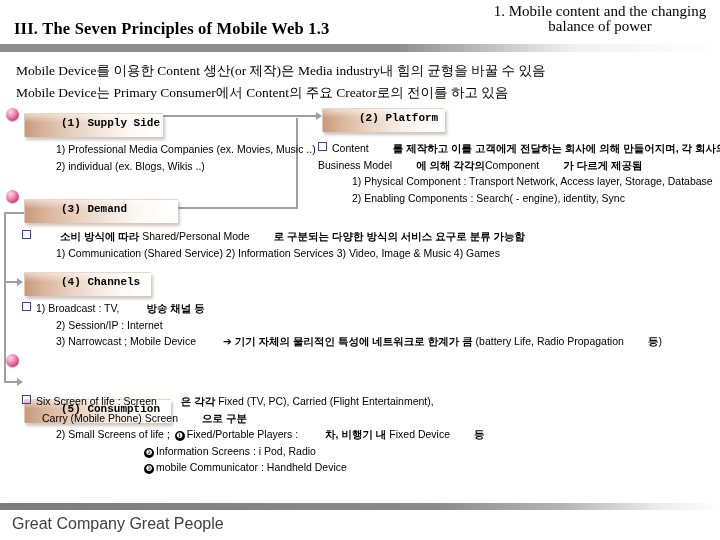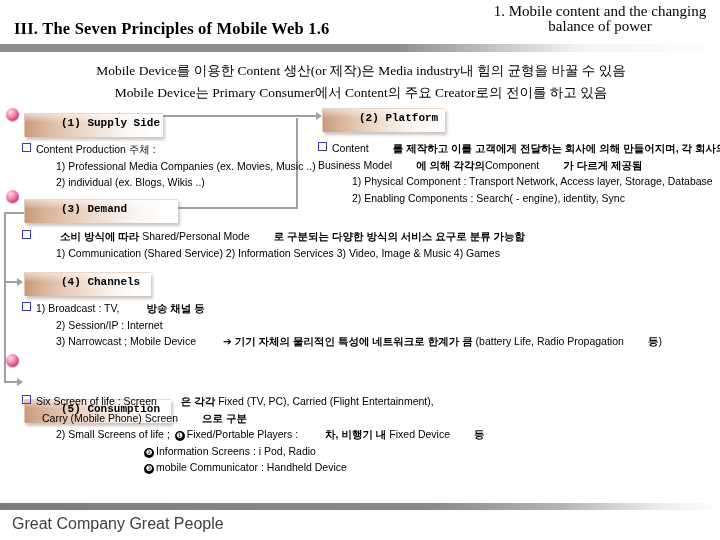--- a/index.html
+++ b/index.html
@@ -28,21 +28,21 @@
   }
   .hdr-rule{
     position:absolute;left:0;top:44px;width:720px;height:8px;
     background:linear-gradient(to right,#8e8e8e 0%,#8e8e8e 55%,#b9b9b9 66%,#f2f2f2 80%,#ffffff 100%);
   }
 
   
   .intro{
     position:absolute;left:16px;top:60px;width:690px;
     font-family:"Liberation Serif","DejaVu Serif",serif;
-    font-size:13.5px;line-height:22px;text-align:center;
+    font-size:13.5px;line-height:22px;
   }
   .intro div{white-space:nowrap;}
 
   
   .banner{
     position:absolute;height:23px;
     background:linear-gradient(to right,#c89a7a 0%,#d9b49a 14%,#e7cdba 32%,#f3e6dc 55%,#fbf7f4 74%,#ffffff 92%);
     border-top:1px solid #e8d6c8;
     border-left:1px solid #e0c8b6;
     box-shadow:2px 3px 3px rgba(120,95,80,.35);
@@ -111,21 +111,21 @@
     position:absolute;left:12px;top:515px;
     font-weight:normal;font-size:16px;color:#404040;
     white-space:nowrap;
   }
 </style>
 </head>
 <body>
 
 <div class="slide">
 
-  <div class="hdr-title">III. The Seven Principles of Mobile Web 1.6</div>
+  <div class="hdr-title">III. The Seven Principles of Mobile Web 1.3</div>
   <div class="hdr-sub">1. Mobile content and the changing balance of power</div>
   <div class="hdr-rule"></div>
 
   <div class="intro">
     <div>Mobile Device를 이용한 Content 생산(or 제작)은 Media industry내 힘의 균형을 바꿀 수 있음</div>
     <div>Mobile Device는 Primary Consumer에서 Content의 주요 Creator로의 전이를 하고 있음</div>
   </div>
 
   <div class="conn" style="left:95px;top:115px;width:222px;height:1.5px;"></div>
   <div class="arrow-r" style="left:316px;top:112px;"></div>
@@ -141,23 +141,20 @@
   <div class="conn" style="left:4px;top:381px;width:14px;height:1.5px;"></div>
   <div class="arrow-r" style="left:17px;top:378px;"></div>
   <div class="conn" style="left:4px;top:296px;width:1.5px;height:10px;"></div>
 
   <div class="orb" style="left:6px;top:108px;"></div>
   <div class="banner" style="left:24px;top:113px;width:138px;">
     <span class="shine"></span>
     <span class="btxt">(1) Supply Side</span>
   </div>
   <div class="body" style="left:22px;top:141px;width:300px;">
-    <div class="ln">
-      <span class="sq"></span><span>Content Production 주체 :</span>
-    </div>
     <div class="ln ind2">1) Professional Media Companies (ex. Movies, Music ..)</div>
     <div class="ln ind2">2) individual (ex. Blogs, Wikis ..)</div>
   </div>
 
   <div class="banner" style="left:322px;top:108px;width:122px;">
     <span class="shine"></span>
     <span class="btxt">(2) Platform</span>
   </div>
   <div class="body" style="left:318px;top:140px;width:400px;">
     <div class="ln">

_ _ _ _

◆ Task goal ◆
State how many lines in the records above contain the word "absolute", giving only the number.

◆ Final answer ◆
4